_Exercise description_
Find and copy every line in the records that includes the string "destroying".

-- Opening Marker --

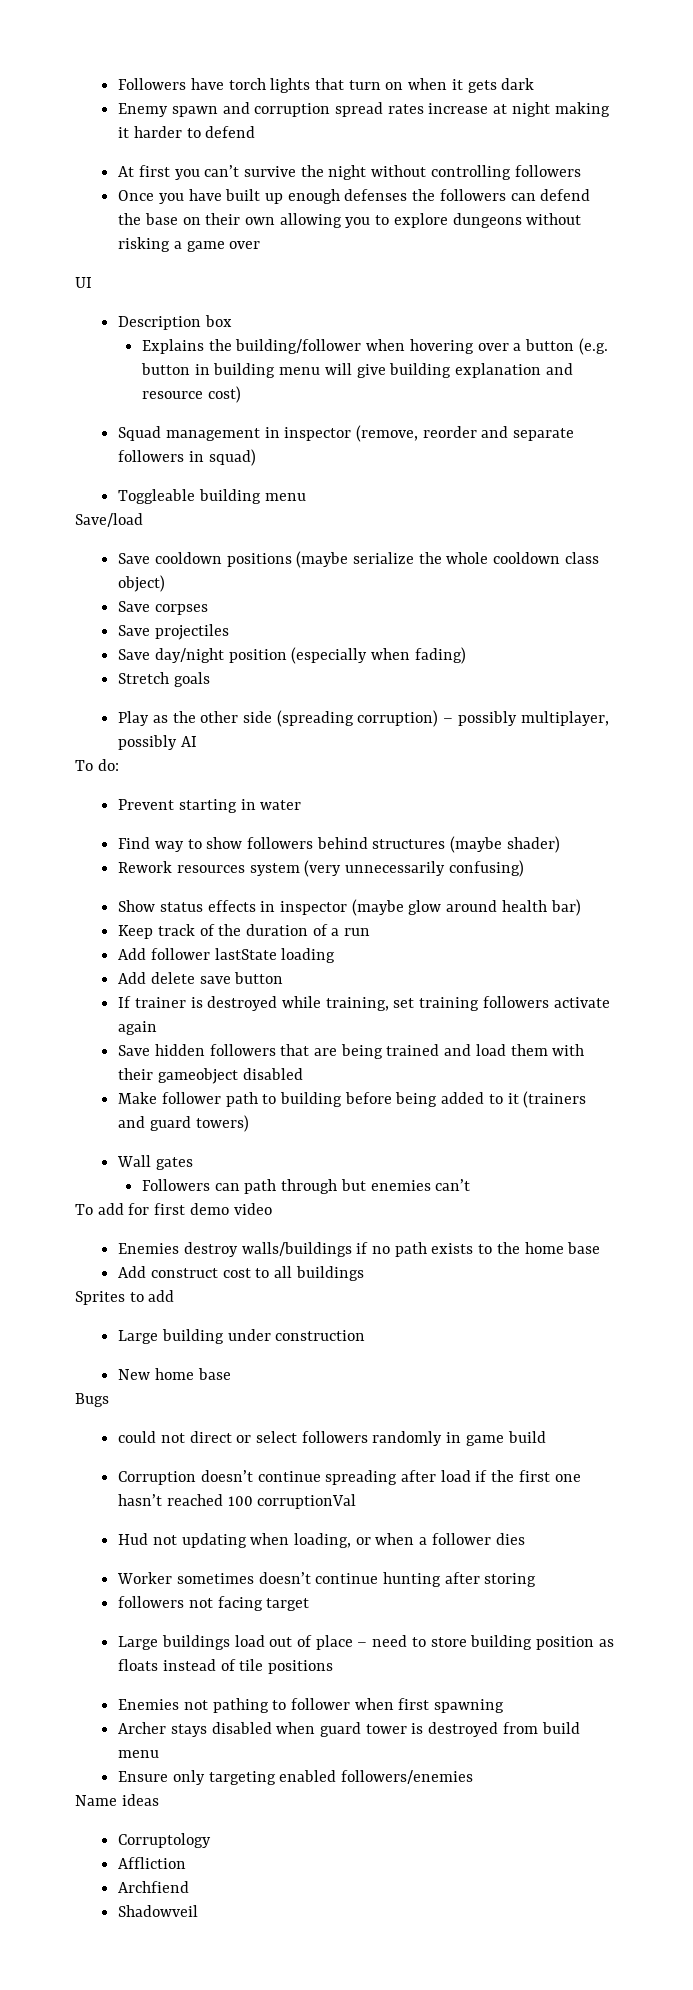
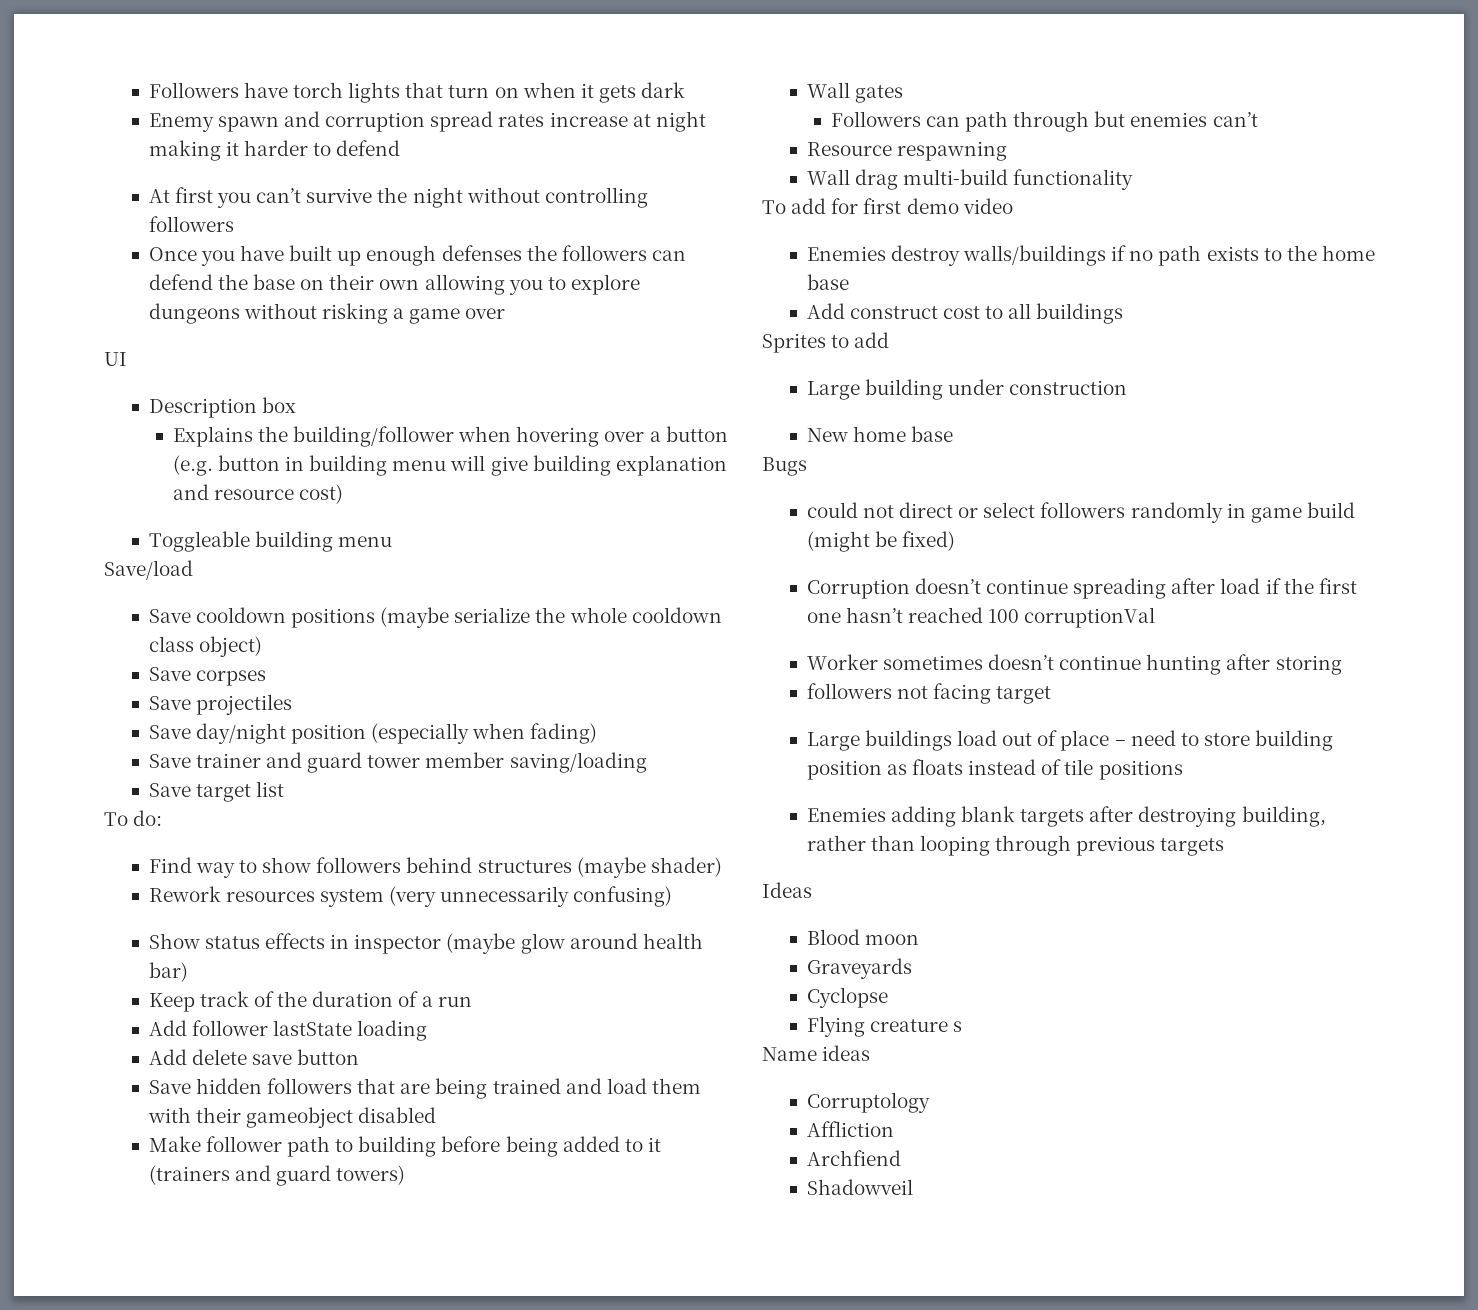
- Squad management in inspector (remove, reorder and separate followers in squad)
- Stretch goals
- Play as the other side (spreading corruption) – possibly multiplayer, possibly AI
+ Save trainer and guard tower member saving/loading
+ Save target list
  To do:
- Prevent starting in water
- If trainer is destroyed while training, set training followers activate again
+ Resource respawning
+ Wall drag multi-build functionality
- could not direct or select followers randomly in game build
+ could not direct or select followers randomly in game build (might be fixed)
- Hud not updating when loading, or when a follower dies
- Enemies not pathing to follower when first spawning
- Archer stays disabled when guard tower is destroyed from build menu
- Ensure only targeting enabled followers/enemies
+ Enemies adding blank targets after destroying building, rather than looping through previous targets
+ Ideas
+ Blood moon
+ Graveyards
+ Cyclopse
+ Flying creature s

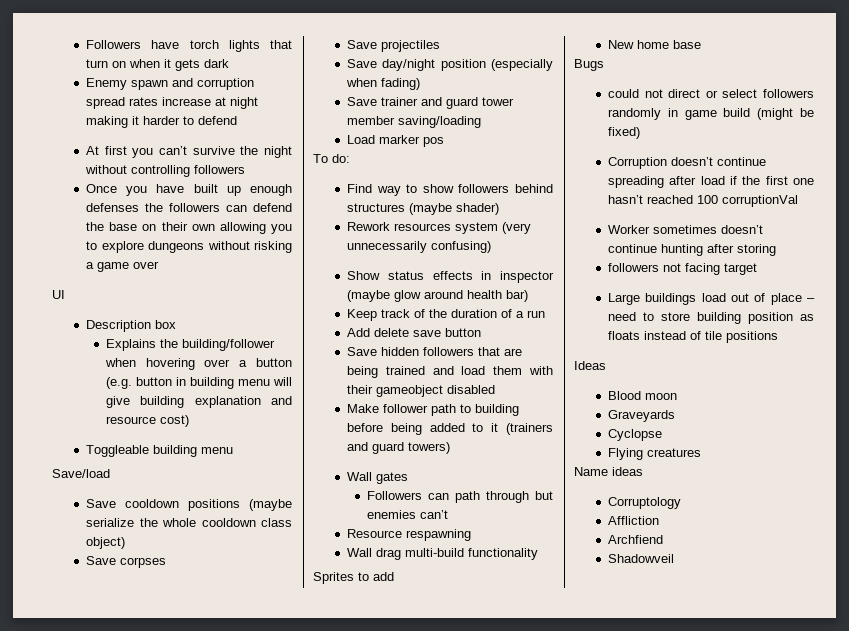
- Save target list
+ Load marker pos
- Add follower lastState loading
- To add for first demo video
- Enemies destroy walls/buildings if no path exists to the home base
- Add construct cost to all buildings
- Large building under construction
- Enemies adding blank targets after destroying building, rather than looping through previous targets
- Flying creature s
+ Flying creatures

-- Closing Marker --

_Solution to this task_
+ Enemies adding blank targets after destroying building, rather than looping through previous targets
- Enemies adding blank targets after destroying building, rather than looping through previous targets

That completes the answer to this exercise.